Transparency and reproducibility are key components of open science – and like so many things impacted by digital innovation: As part of the “Coleridge Initiative – Show US the data” competition, Luca Papariello from the Research Studio Data Science developed a practical solution to automatically recognize datasets in scientific publications – increasing openness and reproducibility.

Data is power. But in science, data also allows for openness, reproducibility and transparency – cornerstones of scientific methods. Only the availability of not only the source code but also the underlying dataset makes it possible to reproduce research published in scientific literature. However, the accurate identification of datasets used in research papers often poses considerable challenges for researchers wishing to replicate the findings.

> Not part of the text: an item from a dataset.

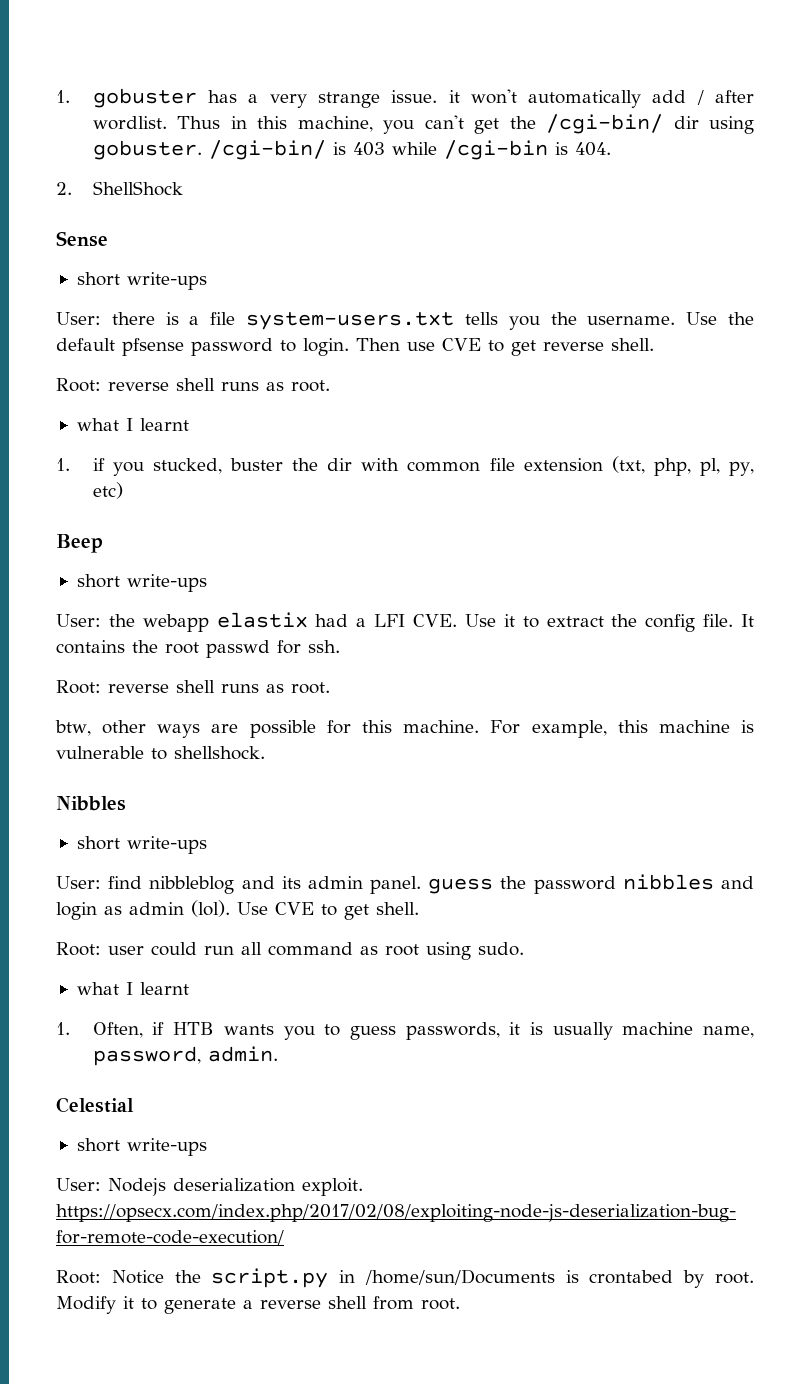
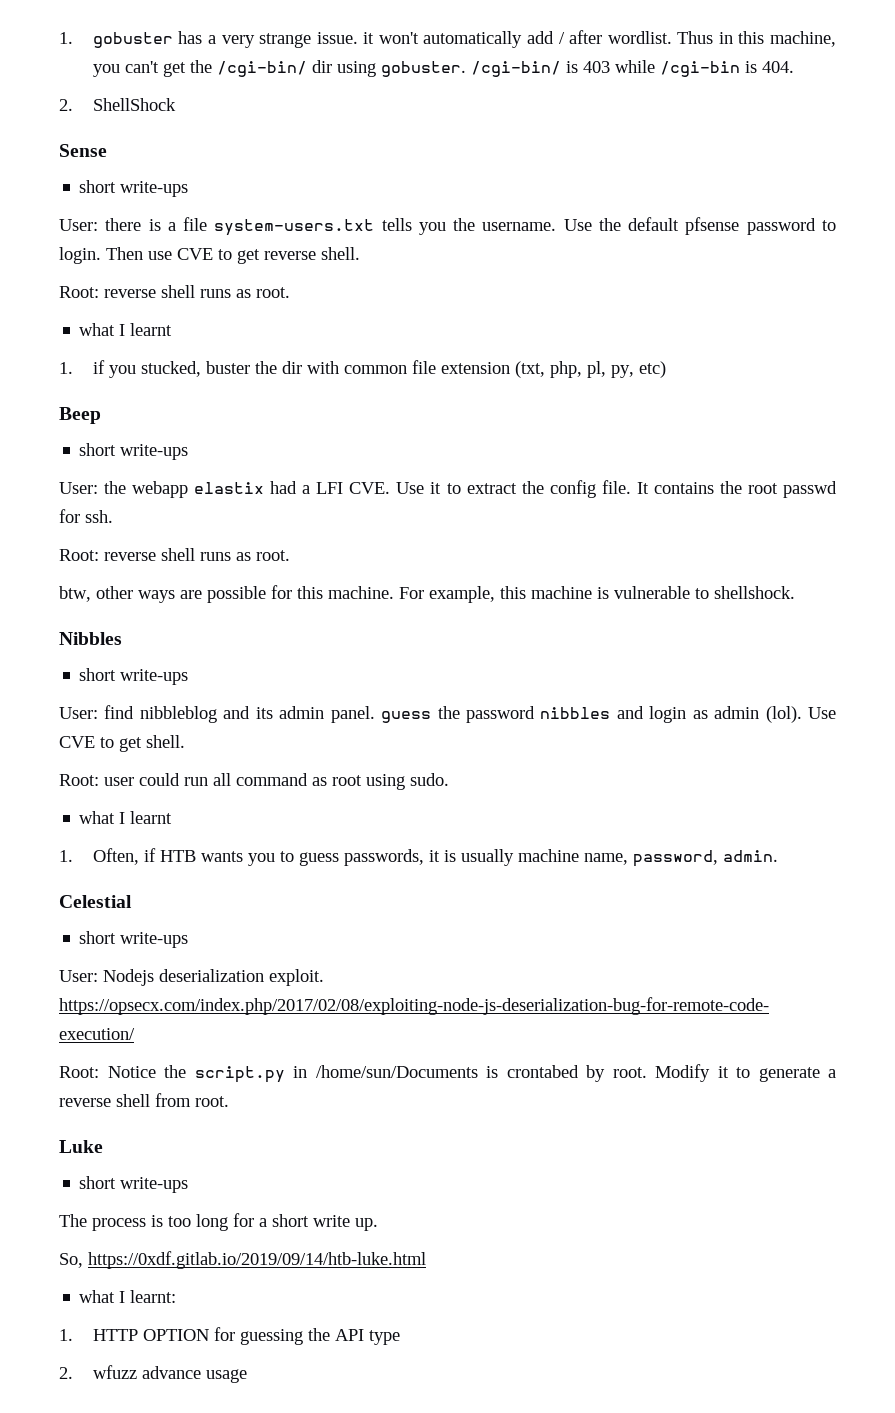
(460, 1304) none -> [59,1140,103,1153] [79,1176,189,1193] [59,1213,378,1231] [59,1251,426,1269] [79,1290,177,1303] [59,1327,400,1345] [59,1365,247,1383] // Luke // short write-ups // The process is too long for a short write up. // So, https://0xdf.gitlab.io/2019/09/14/htb-luke.html // what I learnt: // 1. HTTP OPTION for guessing the API type // 2. wfuzz advance usage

The competition “Coleridge Initiative – Show US the Data”, which was launched on the data science platform Kaggle on 23 March 2021, aimed to change that: Natural Language Processing (NLP) techniques were to be applied in order to automate the extraction of mentions of datasets from scientific publications. By linking research articles and the data referenced in them, data scientists would help public authorities in showing how their data is used – promoting transparency and trust in evidence.

Our researcher Luca Papariello from the Research Studio Data Science took part in the challenge along with more than 1600 other teams – totalling more than 1900 participants. The solution he has developed ranked in the top 9% in the final classification, awarding him a bronze medal.

Kaggle is the ideal platform to challenge yourself and learn new things that, at first sight, you are not sure how to tackle. It is a great complement to more theoretical resources (such as scientific articles, lectures, MOOCs, etc.) that allows you to learn on the ground by experimenting with different solutions. Also, only the best models and techniques survive the test of time in Kaggle competitions. This allows me to assess which are the most significant developments in a given field and which are doomed to fade away.

Luca Papariello, Researcher Data Science

In his implementation, Luca Papariello exploited novel transformer-based models and PyTorch, an open source machine-learning library. Deep learning models based on the transformer architecture have recently captured the NLP world, achieving state-of-the-art results in several areas. An illustration of this success is provided by the fantastic growth of the Hugging Face ecosystem, which allows access to a plethora of (currently state-of-the-art) pre-trained models with just a few lines of code.

For the RSA FG, this competition is a commendable initiative promoting openness and follow-up research in science. However, it is also an opportunity to advance and establish digital innovation in the scientific field itself. Both data and innovation should be used for social good – furthering open science and knowledge transfer is one way to do this.